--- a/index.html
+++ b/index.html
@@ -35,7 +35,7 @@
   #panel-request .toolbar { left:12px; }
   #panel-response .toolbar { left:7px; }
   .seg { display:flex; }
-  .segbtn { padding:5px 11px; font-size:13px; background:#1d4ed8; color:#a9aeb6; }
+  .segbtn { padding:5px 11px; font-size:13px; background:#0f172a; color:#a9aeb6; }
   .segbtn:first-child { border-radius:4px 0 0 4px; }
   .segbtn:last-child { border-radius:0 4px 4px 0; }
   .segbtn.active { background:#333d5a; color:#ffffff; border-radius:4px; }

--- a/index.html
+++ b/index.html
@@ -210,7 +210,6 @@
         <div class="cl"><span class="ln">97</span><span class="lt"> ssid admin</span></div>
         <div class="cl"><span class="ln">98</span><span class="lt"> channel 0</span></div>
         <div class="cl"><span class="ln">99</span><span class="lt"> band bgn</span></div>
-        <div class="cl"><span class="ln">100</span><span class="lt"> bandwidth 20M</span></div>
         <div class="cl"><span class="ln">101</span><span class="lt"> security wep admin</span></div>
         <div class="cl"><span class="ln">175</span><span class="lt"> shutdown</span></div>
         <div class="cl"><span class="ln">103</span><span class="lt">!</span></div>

---

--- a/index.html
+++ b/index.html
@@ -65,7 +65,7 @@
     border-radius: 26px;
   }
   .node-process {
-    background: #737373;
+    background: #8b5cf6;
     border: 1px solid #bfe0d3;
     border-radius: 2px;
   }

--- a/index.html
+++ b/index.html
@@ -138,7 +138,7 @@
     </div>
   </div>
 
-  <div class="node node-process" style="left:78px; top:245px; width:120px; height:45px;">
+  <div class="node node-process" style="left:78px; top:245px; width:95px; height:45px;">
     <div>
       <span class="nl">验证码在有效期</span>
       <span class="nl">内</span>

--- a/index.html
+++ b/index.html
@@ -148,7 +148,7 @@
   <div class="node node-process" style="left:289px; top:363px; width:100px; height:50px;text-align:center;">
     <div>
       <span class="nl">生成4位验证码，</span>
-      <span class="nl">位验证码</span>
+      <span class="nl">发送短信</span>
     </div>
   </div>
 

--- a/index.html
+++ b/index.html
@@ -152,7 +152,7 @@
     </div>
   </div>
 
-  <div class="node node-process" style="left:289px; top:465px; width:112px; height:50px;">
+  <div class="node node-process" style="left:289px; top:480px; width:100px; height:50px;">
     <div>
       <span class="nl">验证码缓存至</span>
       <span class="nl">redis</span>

---

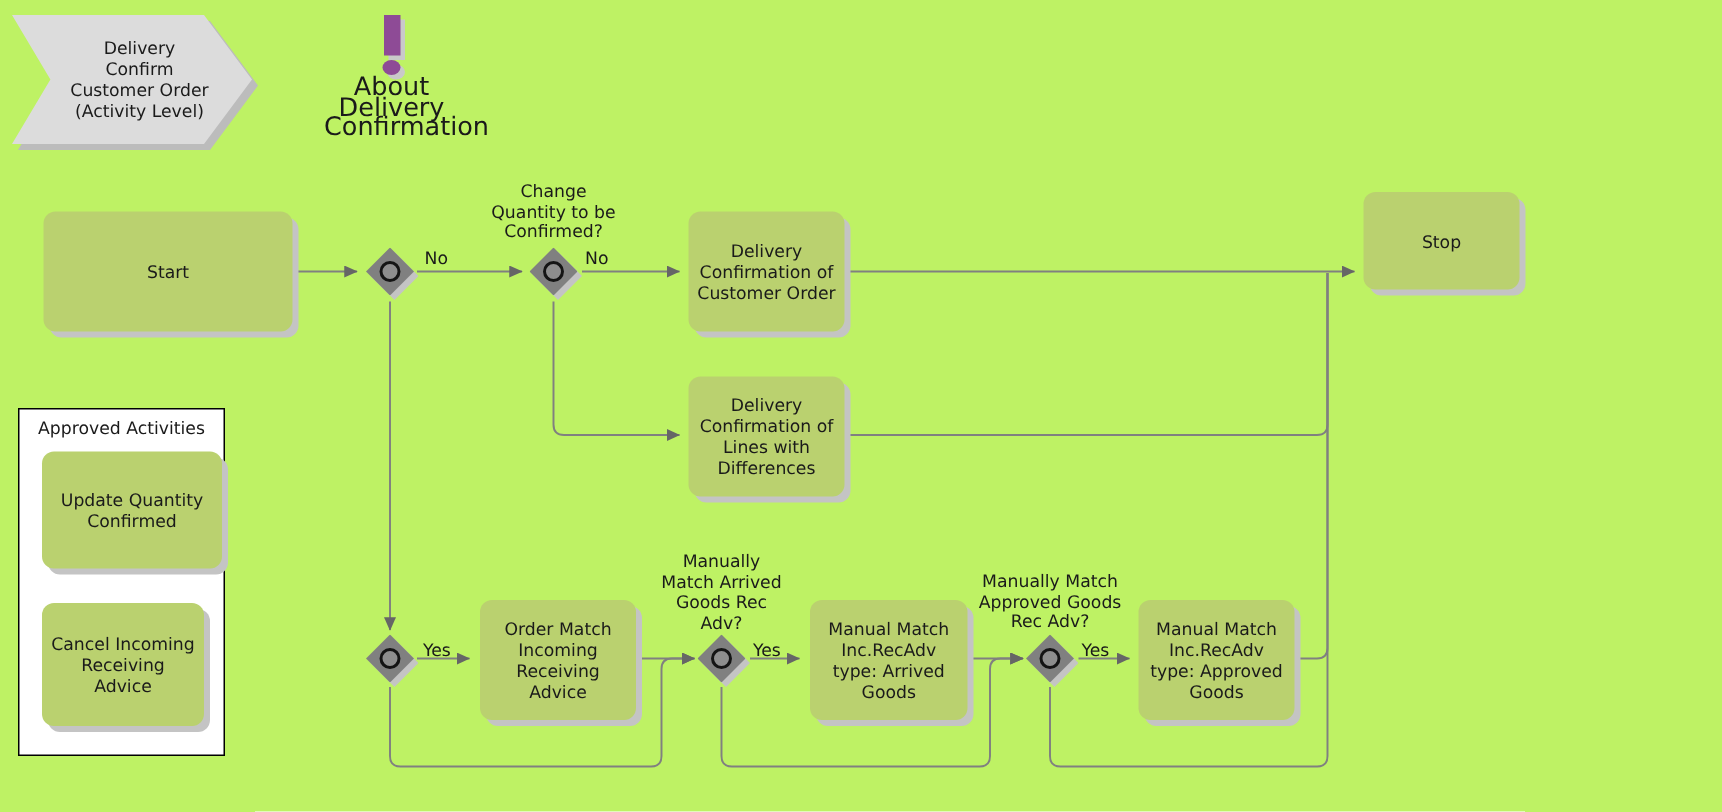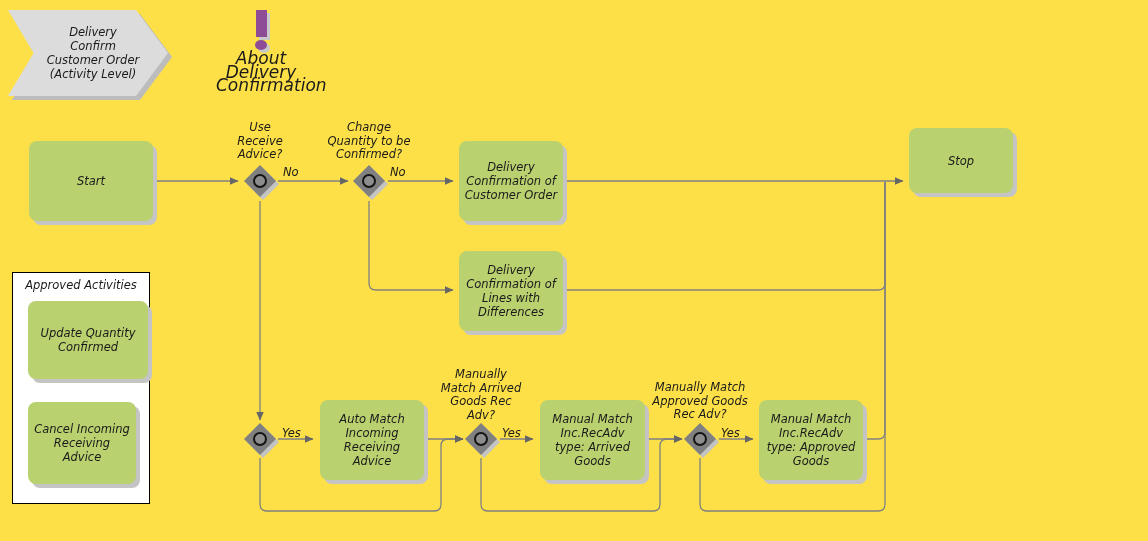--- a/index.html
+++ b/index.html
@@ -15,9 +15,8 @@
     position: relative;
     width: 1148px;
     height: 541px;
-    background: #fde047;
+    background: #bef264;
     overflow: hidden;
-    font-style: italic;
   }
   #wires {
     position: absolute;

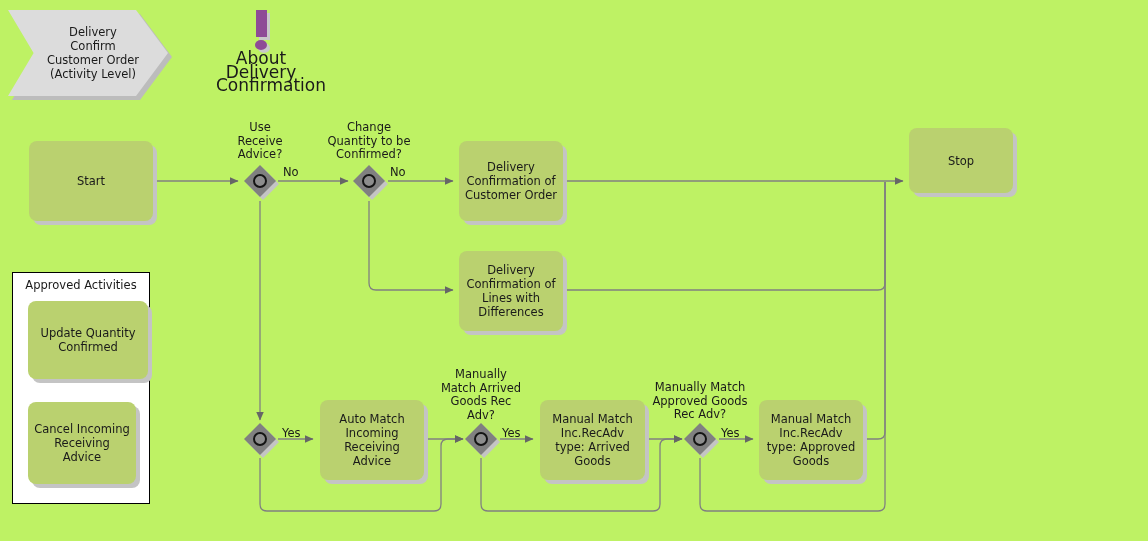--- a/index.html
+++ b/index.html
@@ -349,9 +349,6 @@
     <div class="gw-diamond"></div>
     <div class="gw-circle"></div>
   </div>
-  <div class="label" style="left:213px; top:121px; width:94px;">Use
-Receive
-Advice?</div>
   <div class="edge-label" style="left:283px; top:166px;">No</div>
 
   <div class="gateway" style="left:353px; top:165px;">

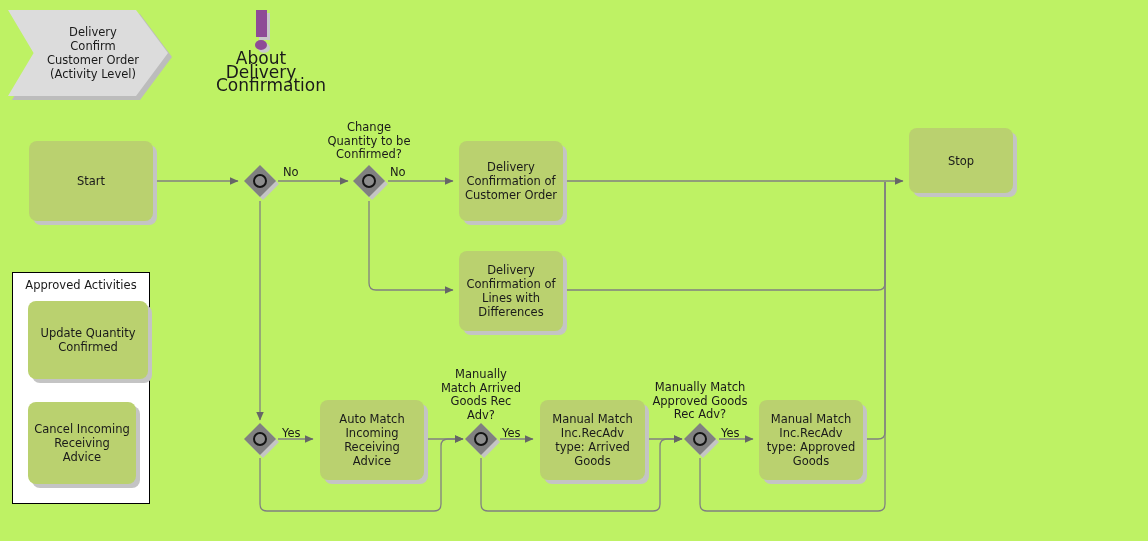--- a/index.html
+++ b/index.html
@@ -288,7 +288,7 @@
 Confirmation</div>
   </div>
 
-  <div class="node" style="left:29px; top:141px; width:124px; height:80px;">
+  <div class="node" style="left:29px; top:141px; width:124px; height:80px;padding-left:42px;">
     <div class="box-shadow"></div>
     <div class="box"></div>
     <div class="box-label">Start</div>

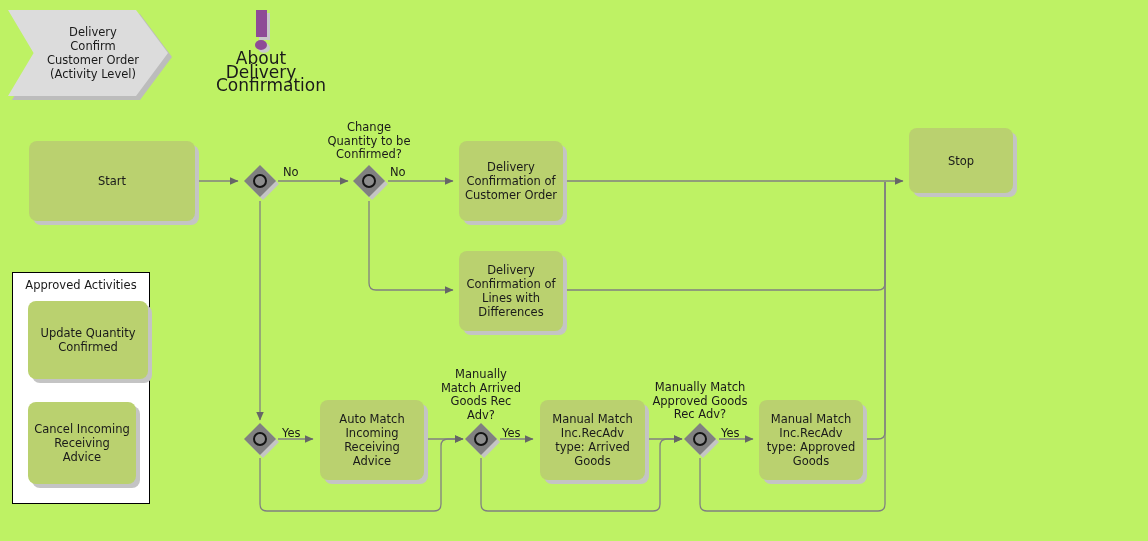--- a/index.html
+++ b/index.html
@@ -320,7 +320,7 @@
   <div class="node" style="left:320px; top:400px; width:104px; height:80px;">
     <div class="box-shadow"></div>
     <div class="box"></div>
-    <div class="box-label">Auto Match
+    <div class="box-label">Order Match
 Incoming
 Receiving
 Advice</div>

■ Work request: Collect the lines of the data that carry the word "padding".

■ Answer for this exercise:
-  .segbtn { padding:5px 11px; font-size:13px; background:#1d4ed8; color:#a9aeb6; }
+  .segbtn { padding:5px 11px; font-size:13px; background:#0f172a; color:#a9aeb6; }
+  <div class="node" style="left:29px; top:141px; width:124px; height:80px;padding-left:42px;">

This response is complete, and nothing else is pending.